[WORK TO BE COMPLETED] Which lines below mention "Cordell"? Pick each one out.

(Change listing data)

*-*-*

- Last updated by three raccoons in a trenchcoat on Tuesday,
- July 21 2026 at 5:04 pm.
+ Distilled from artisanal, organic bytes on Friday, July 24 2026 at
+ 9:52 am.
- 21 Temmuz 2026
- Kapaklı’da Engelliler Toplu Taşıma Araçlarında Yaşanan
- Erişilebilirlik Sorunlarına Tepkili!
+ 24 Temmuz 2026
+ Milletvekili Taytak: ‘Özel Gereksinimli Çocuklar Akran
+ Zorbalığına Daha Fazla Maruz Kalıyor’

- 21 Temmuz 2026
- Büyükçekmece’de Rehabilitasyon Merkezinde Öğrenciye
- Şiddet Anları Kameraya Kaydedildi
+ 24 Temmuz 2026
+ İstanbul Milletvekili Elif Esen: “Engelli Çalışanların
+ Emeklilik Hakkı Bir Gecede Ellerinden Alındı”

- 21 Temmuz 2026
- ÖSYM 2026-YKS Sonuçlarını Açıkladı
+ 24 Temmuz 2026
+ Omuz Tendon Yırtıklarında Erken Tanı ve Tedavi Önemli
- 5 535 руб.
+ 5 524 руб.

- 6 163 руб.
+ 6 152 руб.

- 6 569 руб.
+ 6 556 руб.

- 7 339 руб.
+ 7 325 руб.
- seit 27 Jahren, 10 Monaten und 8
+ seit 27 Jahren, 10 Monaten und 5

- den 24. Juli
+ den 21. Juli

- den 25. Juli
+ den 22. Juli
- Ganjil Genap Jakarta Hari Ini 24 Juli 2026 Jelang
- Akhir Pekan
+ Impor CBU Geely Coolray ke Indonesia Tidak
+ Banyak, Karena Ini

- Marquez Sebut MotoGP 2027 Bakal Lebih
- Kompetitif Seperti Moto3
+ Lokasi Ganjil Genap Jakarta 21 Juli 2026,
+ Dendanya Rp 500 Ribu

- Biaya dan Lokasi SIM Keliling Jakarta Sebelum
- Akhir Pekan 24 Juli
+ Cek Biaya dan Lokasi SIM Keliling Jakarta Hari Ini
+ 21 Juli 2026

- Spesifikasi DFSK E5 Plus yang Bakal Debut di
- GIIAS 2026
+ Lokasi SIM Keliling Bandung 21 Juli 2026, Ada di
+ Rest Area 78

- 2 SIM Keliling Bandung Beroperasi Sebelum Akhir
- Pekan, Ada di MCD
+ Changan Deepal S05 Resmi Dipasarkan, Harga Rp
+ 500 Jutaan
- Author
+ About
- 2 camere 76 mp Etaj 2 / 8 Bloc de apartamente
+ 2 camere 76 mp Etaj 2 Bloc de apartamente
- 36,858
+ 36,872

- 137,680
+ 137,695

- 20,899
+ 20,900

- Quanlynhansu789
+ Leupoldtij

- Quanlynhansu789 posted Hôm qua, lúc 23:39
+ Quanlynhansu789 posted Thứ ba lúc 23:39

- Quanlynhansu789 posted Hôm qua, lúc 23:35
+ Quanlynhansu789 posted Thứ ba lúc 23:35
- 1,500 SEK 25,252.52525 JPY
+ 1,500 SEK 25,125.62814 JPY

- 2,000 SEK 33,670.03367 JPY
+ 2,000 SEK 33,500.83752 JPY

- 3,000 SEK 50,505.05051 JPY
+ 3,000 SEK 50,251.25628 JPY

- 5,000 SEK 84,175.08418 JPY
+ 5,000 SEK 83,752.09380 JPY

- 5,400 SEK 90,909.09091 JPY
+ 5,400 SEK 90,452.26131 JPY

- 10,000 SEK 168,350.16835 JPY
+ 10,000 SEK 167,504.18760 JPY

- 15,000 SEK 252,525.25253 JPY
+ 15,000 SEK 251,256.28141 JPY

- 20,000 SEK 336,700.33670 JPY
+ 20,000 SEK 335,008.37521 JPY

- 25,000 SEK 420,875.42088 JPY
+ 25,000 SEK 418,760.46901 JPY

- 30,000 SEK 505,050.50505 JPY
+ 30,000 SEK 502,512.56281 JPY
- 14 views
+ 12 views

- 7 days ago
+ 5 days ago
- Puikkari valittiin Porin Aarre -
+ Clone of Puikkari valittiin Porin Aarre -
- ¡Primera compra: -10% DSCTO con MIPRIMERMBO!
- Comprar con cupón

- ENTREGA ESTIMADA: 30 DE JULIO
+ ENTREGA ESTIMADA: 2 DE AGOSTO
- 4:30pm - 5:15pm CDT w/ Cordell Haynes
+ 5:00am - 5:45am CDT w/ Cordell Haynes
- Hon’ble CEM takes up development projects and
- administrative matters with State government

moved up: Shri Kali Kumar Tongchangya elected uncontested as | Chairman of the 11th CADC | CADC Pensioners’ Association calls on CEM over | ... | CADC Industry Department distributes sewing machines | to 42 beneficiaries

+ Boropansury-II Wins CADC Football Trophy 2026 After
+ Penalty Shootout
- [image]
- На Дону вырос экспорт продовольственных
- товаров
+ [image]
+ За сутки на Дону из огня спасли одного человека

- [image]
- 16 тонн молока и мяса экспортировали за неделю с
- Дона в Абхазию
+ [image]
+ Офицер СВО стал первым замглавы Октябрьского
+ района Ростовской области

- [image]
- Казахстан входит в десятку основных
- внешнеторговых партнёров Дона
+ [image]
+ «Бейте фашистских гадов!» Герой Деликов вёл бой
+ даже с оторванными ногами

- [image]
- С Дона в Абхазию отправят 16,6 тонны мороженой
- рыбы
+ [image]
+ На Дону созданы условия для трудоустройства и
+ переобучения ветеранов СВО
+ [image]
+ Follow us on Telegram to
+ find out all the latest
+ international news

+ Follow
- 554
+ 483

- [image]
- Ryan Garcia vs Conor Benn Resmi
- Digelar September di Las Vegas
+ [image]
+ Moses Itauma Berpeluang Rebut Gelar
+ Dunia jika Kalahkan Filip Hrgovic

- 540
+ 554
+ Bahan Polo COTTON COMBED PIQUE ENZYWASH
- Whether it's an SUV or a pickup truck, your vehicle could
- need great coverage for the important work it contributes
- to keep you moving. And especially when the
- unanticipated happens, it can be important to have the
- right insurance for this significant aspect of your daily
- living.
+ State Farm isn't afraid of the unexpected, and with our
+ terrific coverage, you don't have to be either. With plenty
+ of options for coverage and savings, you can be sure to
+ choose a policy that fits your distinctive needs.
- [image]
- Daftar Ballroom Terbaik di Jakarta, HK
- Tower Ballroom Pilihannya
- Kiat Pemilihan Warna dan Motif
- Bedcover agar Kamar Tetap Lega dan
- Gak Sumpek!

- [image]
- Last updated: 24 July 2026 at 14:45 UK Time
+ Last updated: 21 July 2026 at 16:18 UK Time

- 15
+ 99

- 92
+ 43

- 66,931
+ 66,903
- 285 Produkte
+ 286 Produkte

*-*-*

[RESPONSE]
- 4:30pm - 5:15pm CDT w/ Cordell Haynes
+ 5:00am - 5:45am CDT w/ Cordell Haynes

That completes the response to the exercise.